HL Deb 22 April 1947 vol 147 cc29-35

4.5 P.m.

Order of the Day for the Second Reading read.


My Lords, the purposes of this short Bill, the Second Reading of which I am moving this afternoon, are, I hope, non-controversial. I am afraid that the amendments to existing legislation which are required and are covered by the Bill are somewhat complicated, but I shall endeavour to explain the Bill in as few words as possible. It is required to bring the Navy into line with certain methods of payment now used by the Army and the Royal Air Force. The Army and Air Force provide that the amounts allowed to a soldier or airman, after deduction for the maintenance of his family, shall be not less than a quarter of his pay, in the case of the ordinary soldier or airman, and not less than one-third in the case of a warrant or non-commissioned officer not below the rank of sergeant. The Navy, however, have continued to work under a different system from the other two Services, and the present operative legislation for the Royal Navy is contained in subsection (2) of Section 98A of the Naval Discipline Act. This limits not the proportion but the actual amount of deductions which can be made from pay.

In the course of time marriage allowance has increased, and the amount that must be deducted in order that the marriage allowance may be paid has to be increased correspondingly. We have found that in the course of time the money limits laid down for the Royal Navy and the Royal Marines under the existing legislation, to which I have referred, have come to be inadequate in certain cases. Prior to the introduction of the new pay code in July last, the allotment necessary to qualify a chief petty officer for marriage allowance was 17s. 6d. a week; and it he allotted this sum, 24s. a week was paid to the wife, with additions for children. If the man did not voluntarily allot the sum of 17s. 6d. a week, Section 98A of the Naval Discipline Act empowered the Admiralty, in appropriate cases, to enforce such a deduction. To-day, however, under the new pay code, the qualifying allotment for a chief petty officer is 245. 6d. a week, and the existing legislation does not allow a deduction of this amount to be enforced from the man's pay without his consent; the maximum amount is 21s. Accordingly, the present position is that where a man refuses to make an allotment to his wife, all that the Admiralty can do is to make a compulsory deduction of that amount. As a temporary measure it has been the practice to increase this amount by a special contribution from the State of 3s. 6d. a week, in order that marriage allowance may be issued. It will he obvious, therefore, that amending legislation is necessary in order to permit enforcement of the appropriate deduction from a man's pay.

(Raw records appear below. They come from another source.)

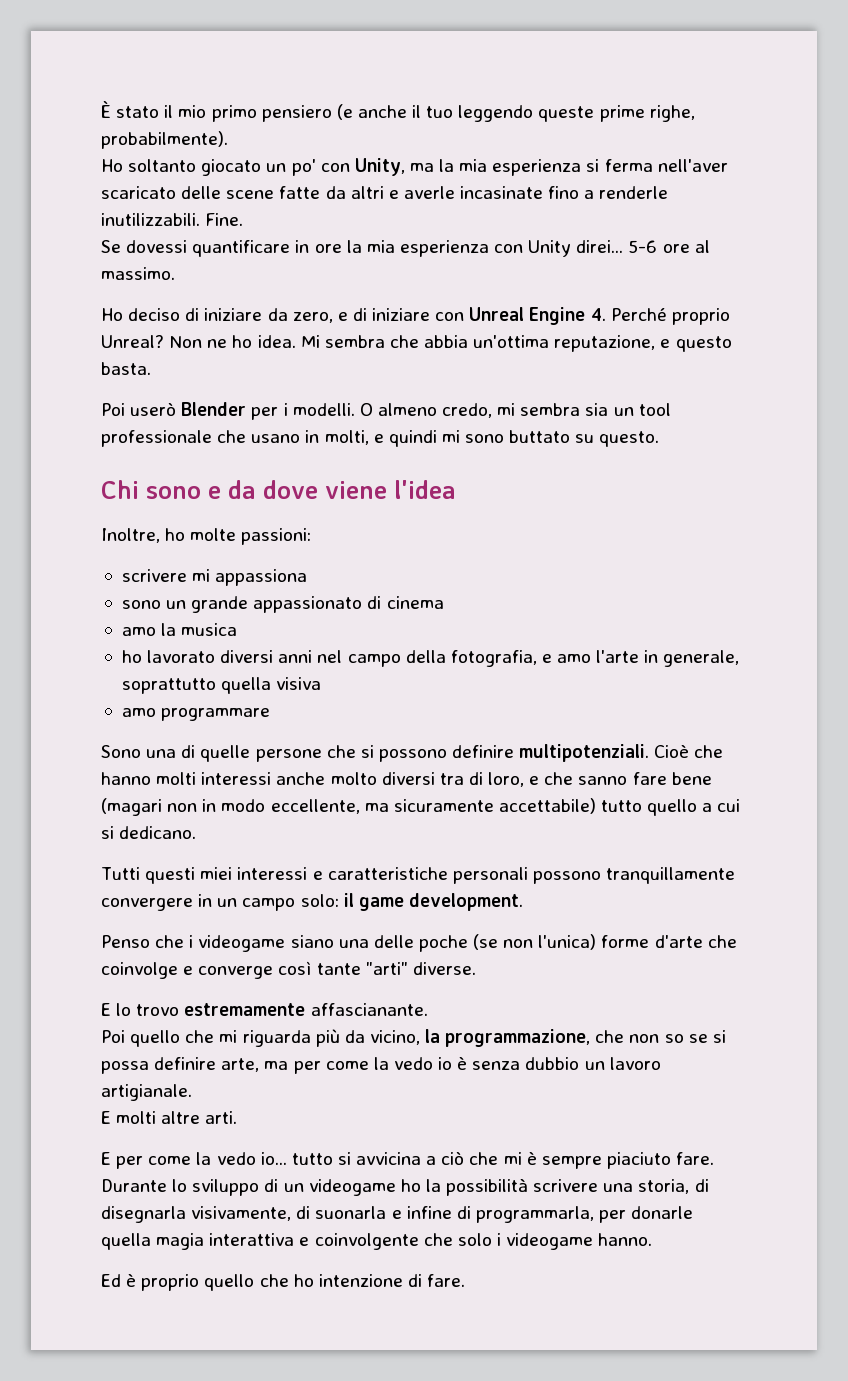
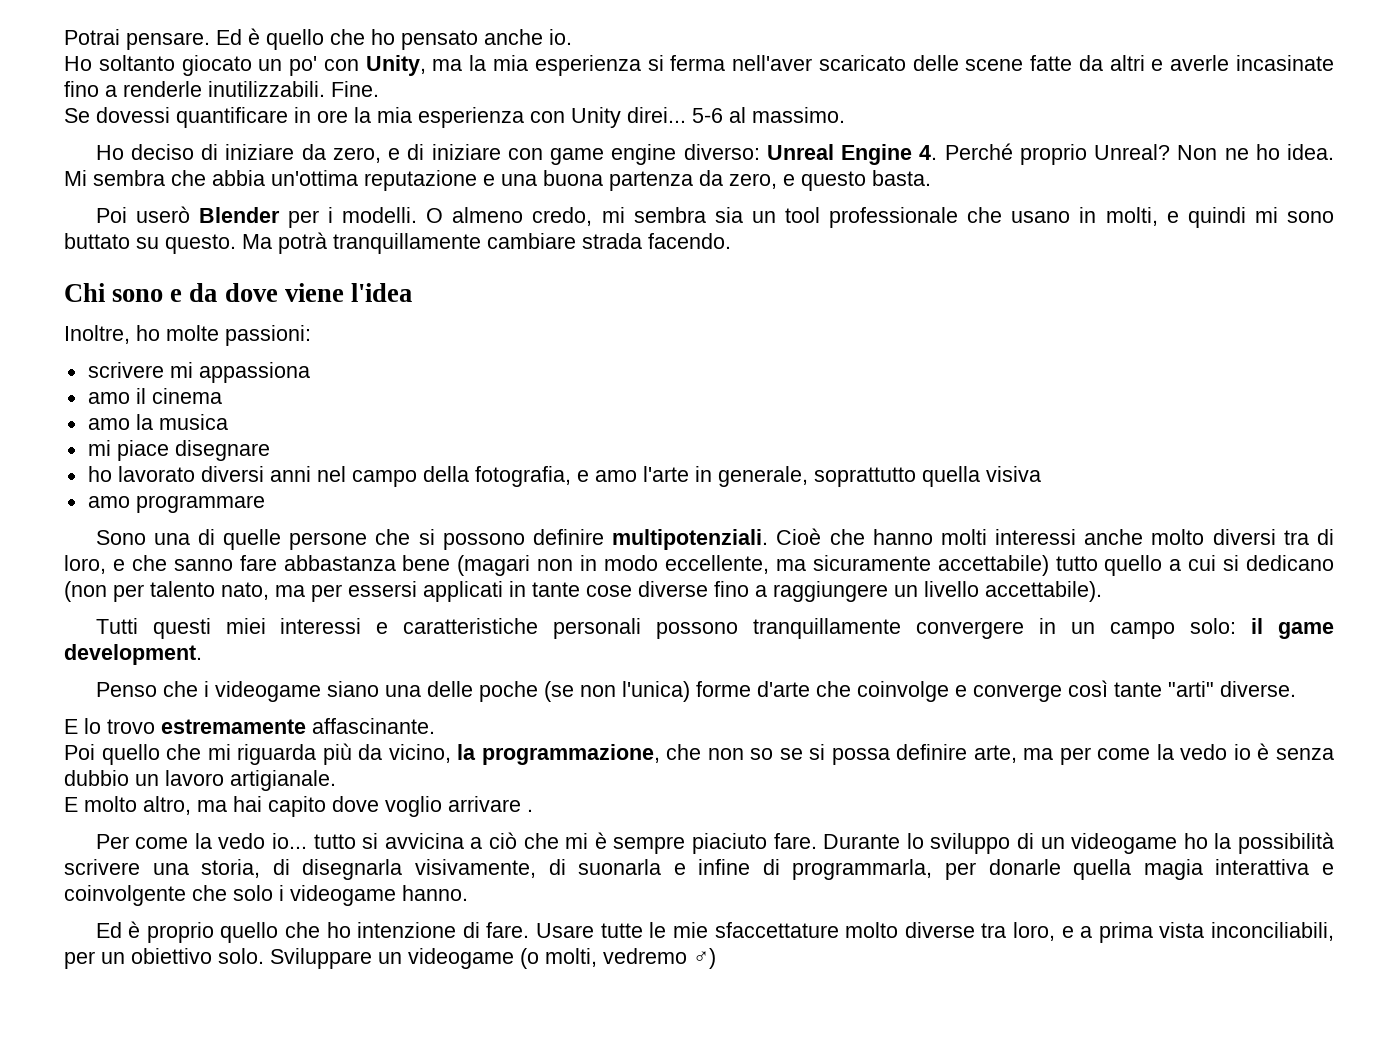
[101,101,695,122] [101,131,228,149] È stato il mio primo pensiero (e anche il tuo leggendo queste prime righe, probabilmente). -> [64,28,572,50] Potrai pensare. Ed è quello che ho pensato anche io.
[662,244,690,253] ore -> (723, 115) none
(465, 316) none -> [550,144,760,165] game engine diverso:
[554,335,656,352] reputazione, -> [364,170,777,191] reputazione e una buona partenza da zero,
(660, 439) none -> [242,232,731,254] Ma potrà tranquillamente cambiare strada facendo.
[121,596,382,613] sono un grande appassionato di -> [87,388,146,404] amo il
(238, 629) none -> [87,440,270,461] // mi piace disegnare
(667, 778) none -> [283,555,396,571] abbastanza
[119,826,197,839] dedicano. -> [1246,555,1335,571] [64,581,1102,602] dedicano (non per talento nato, ma per essersi applicati in tante cose diverse fino a raggiungere un livello accettabile).
[310,1003,428,1016] affascianante. -> [312,718,435,734] affascinante.
[116,1111,238,1124] [101,1152,144,1169] molti altre arti. // E per -> [84,796,533,817] [95,834,129,849] molto altro, ma hai capito dove voglio arrivare . // Per
(466, 1280) none -> [536,922,1334,943] [64,948,716,969] Usare tutte le mie sfaccettature molto diverse tra loro, e a prima vista inconciliabili, per un obiettivo solo. Sviluppare un videogame (o molti, vedremo ♂)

Two other points on which the present legislation has proved to be defective have been provided for temporarily by the provisions of Regulation 13 of the Defence (Armed Forces) Regulations, 1939, which were made under the Emergency Powers Act. Although these provisions are in force at the moment, they will in due course expire, and it is appropriate that in seeking an amendment to the permanent legislation these temporary provisions should be incorporated. In particular, Regulation 13 (iiA) gives powers for the compulsory continuance of allotments for the maintenance of wives and families; that is to say, to continue allotments qualifying for marriage allowance in those cases where a man has requested that such an allotment should be terminated. The object of this is to ensure that the family shall be properly provided for while attempts are made to effect reconciliation in cases of matrimonial dispute or until the Admiralty can be thoroughly satisfied by inquiry that the action of the rating is reasonable. Where an allotment is continued after the man has applied for it to be stopped, and on inquiry it is found that the man has justifiable cause and the allotment is stopped accordingly, the Admiralty practice is to refund to the man the deductions made.

There are two other matters which the legislation now proposed is designed to modify: first, the provisions for compulsory deduction from pay for the maintenance of wives and families are now, for the first time, to be applied to officers as well as to ratings; secondly, the deductions and other procedure cover court orders from Northern Ireland and the Isle of Man. This is being continued at the request of the Governments concerned.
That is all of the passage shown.